◆ Data supplied:

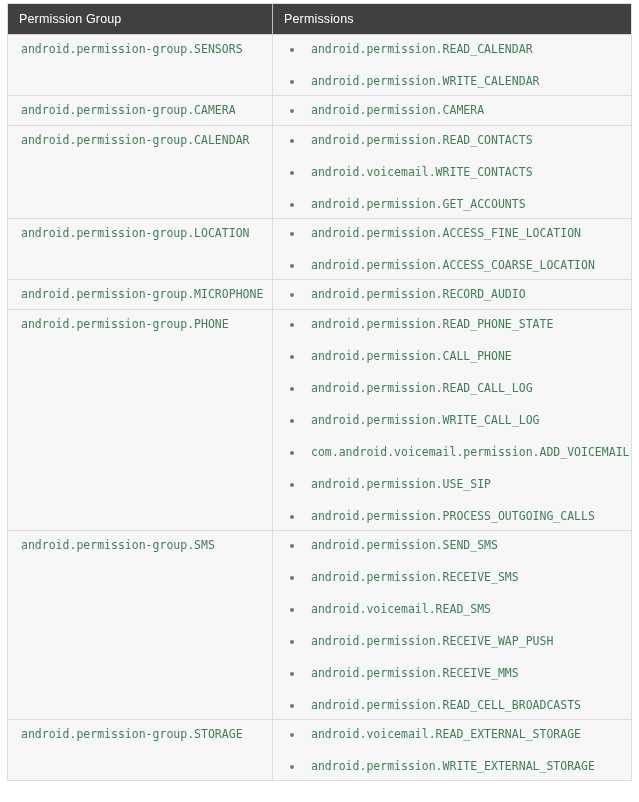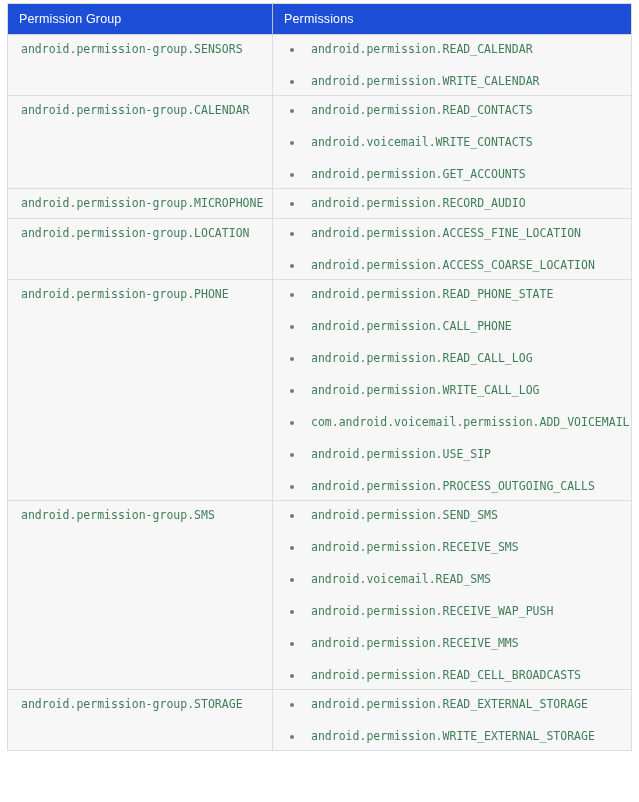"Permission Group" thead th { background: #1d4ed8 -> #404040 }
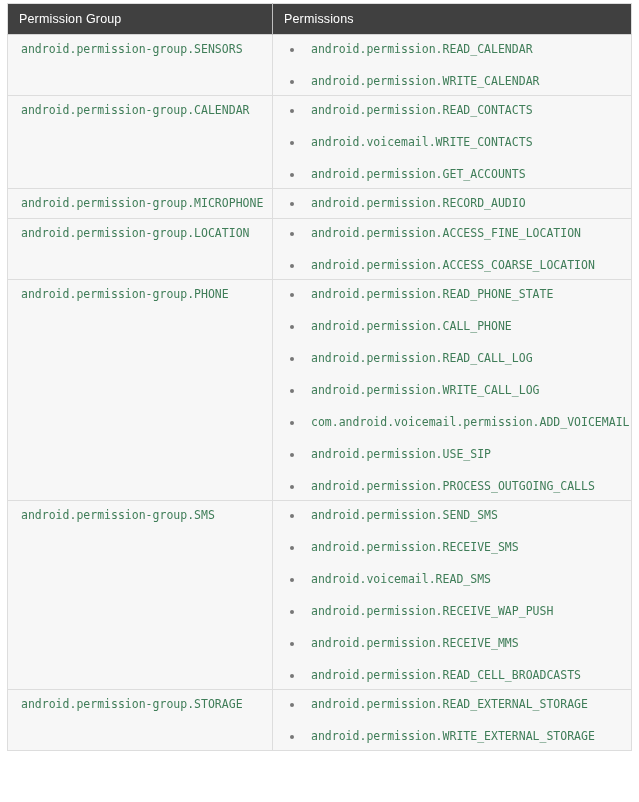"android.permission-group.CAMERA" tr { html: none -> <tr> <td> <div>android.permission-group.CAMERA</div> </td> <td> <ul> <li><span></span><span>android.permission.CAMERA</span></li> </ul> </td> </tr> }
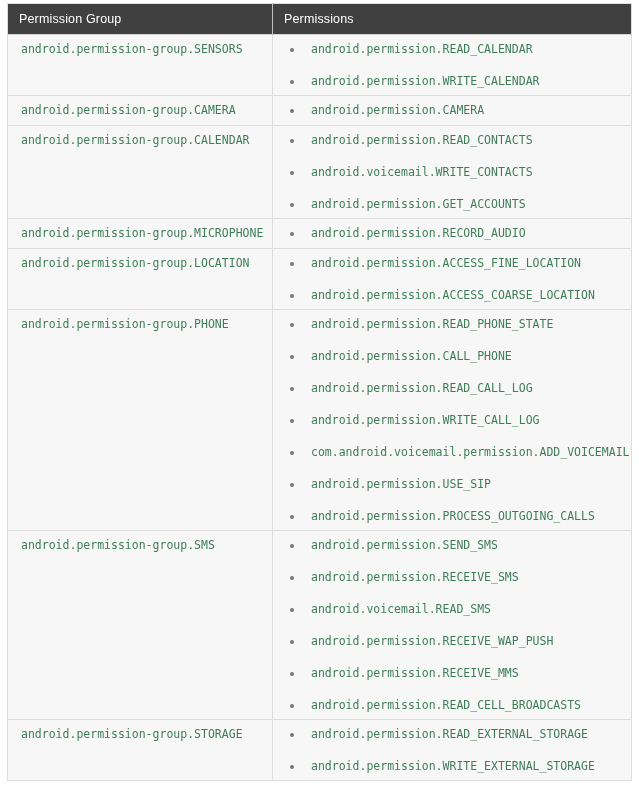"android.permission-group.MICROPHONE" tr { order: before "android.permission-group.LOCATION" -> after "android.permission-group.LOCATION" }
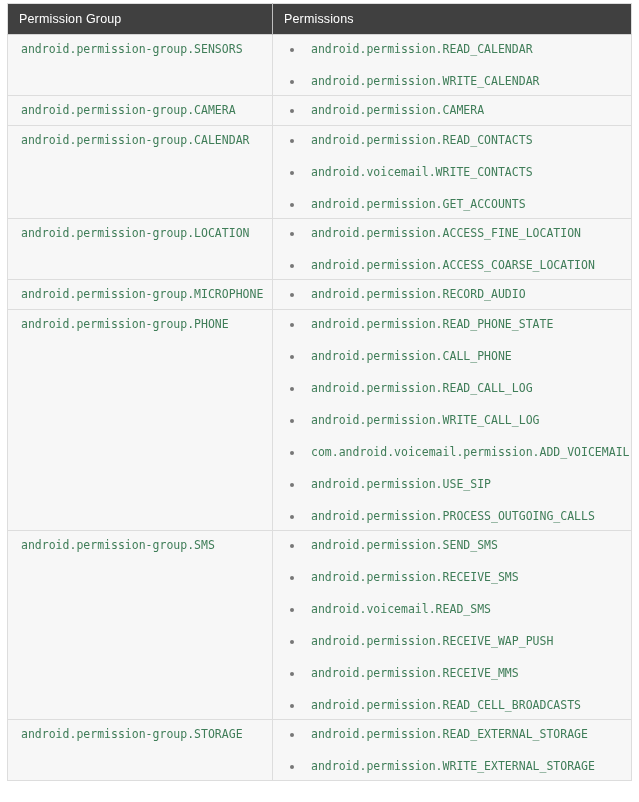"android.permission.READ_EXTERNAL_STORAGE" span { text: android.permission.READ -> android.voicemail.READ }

...

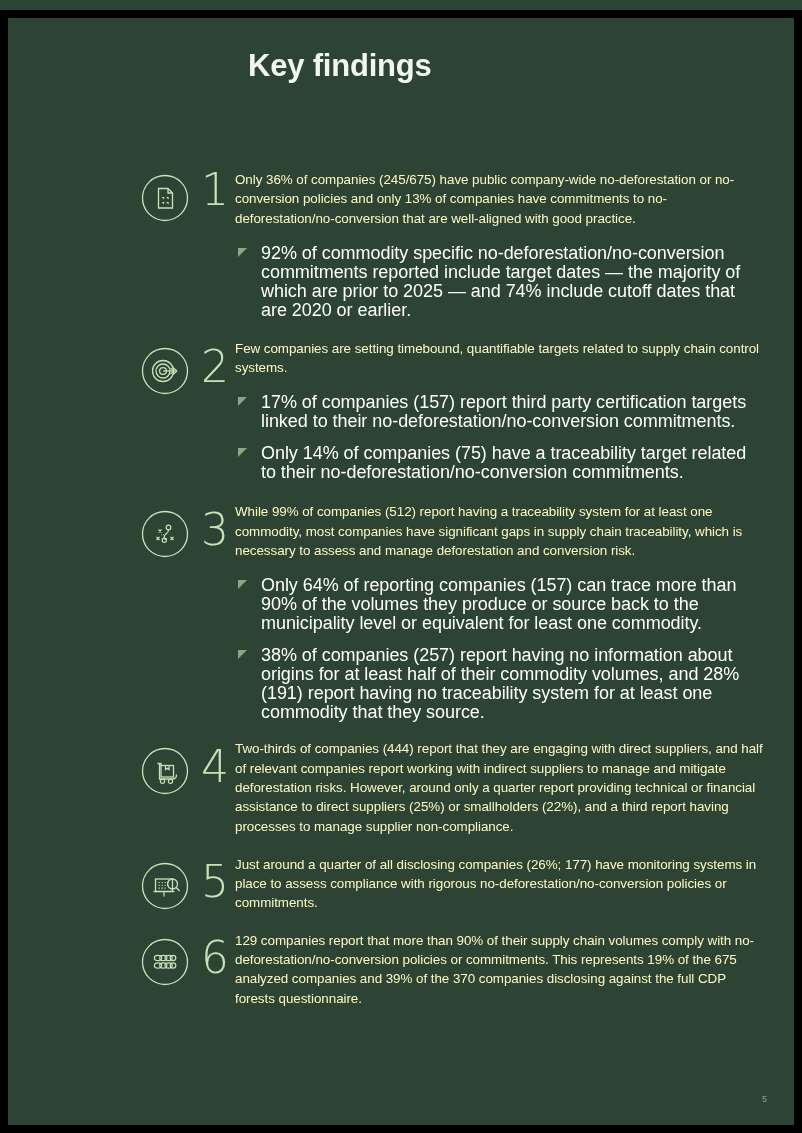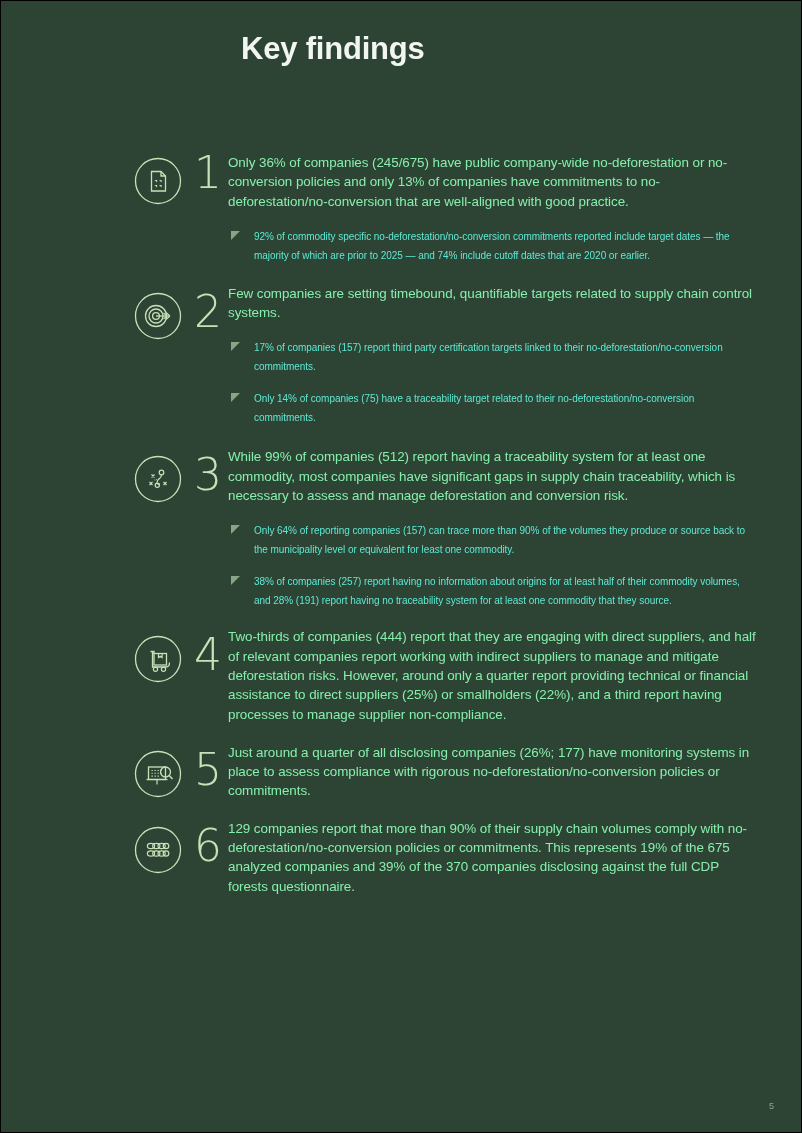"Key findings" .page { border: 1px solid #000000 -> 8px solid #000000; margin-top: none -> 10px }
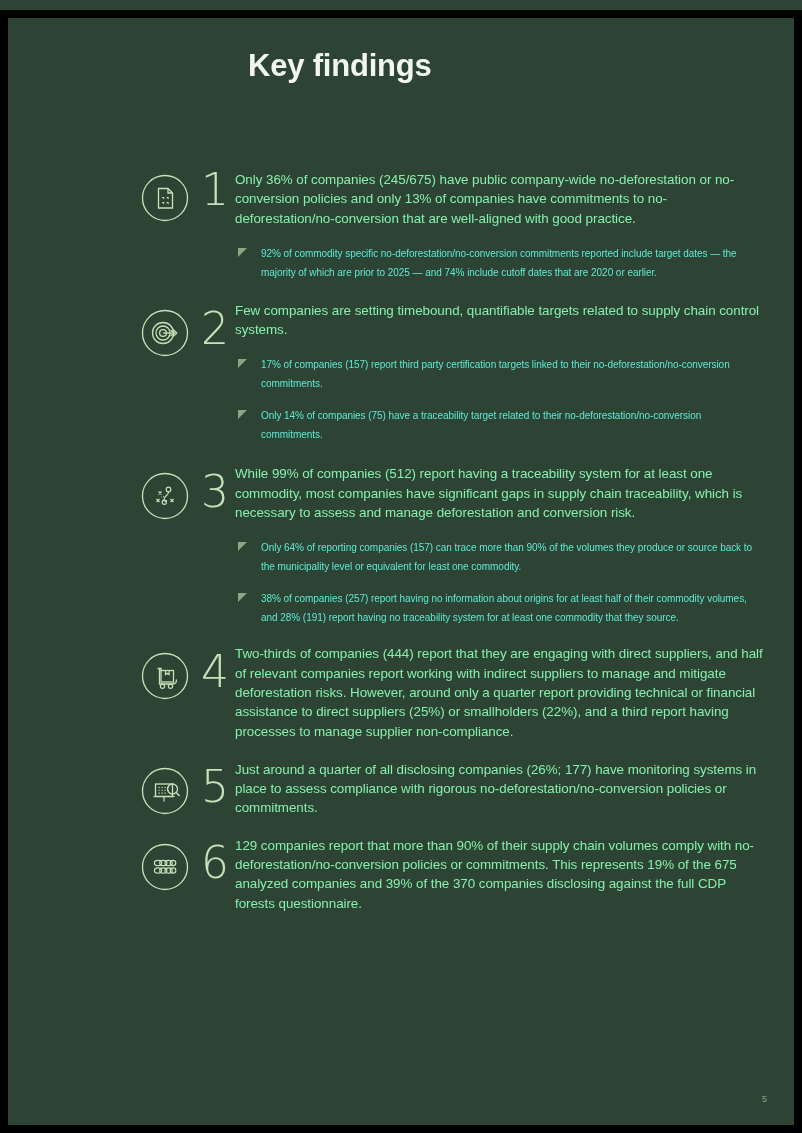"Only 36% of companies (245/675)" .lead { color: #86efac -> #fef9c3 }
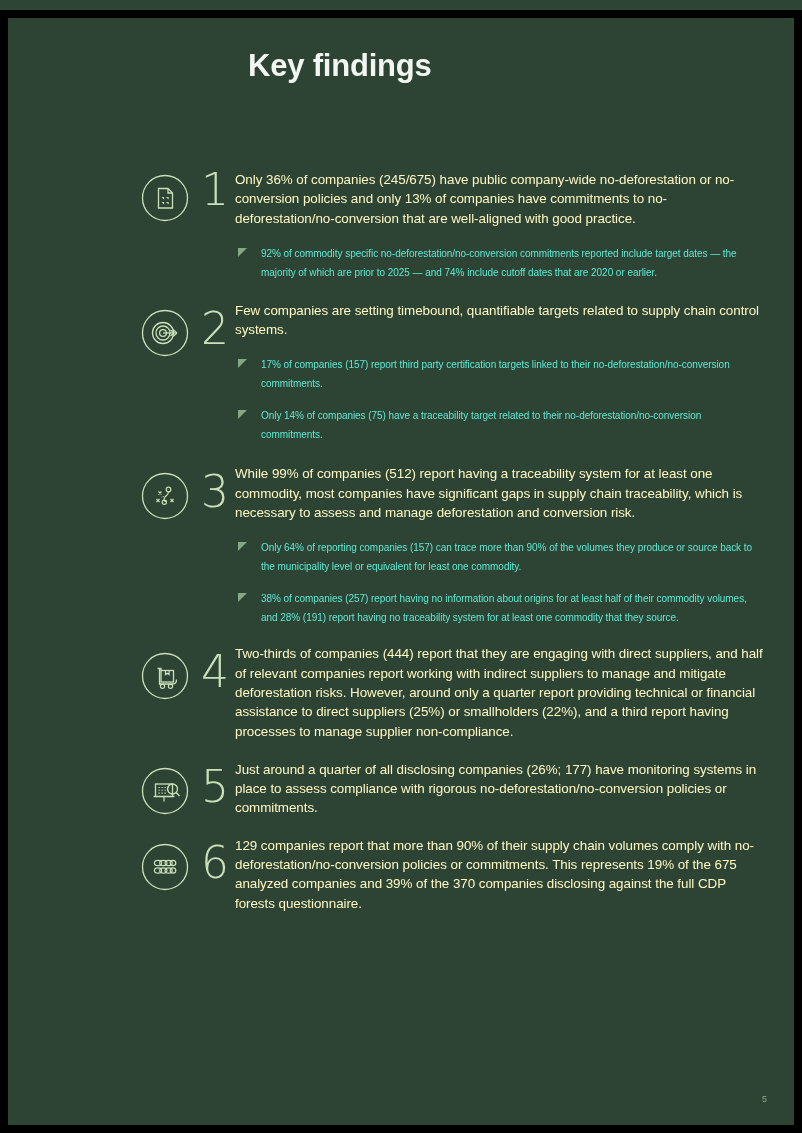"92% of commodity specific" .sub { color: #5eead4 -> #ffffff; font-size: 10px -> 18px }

...

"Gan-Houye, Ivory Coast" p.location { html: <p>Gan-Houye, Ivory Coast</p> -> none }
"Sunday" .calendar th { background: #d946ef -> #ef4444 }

◆ About this task:
Nothing except the lines from the one containing "html: none ->" through the one containing "text: android.permission.READ ->" should appear in the answer, exactly as above and without pictures.

◆ Result:
"android.permission-group.CAMERA" tr { html: none -> <tr> <td> <div>android.permission-group.CAMERA</div> </td> <td> <ul> <li><span></span><span>android.permission.CAMERA</span></li> </ul> </td> </tr> }
"android.permission-group.MICROPHONE" tr { order: before "android.permission-group.LOCATION" -> after "android.permission-group.LOCATION" }
"android.permission.READ_EXTERNAL_STORAGE" span { text: android.permission.READ -> android.voicemail.READ }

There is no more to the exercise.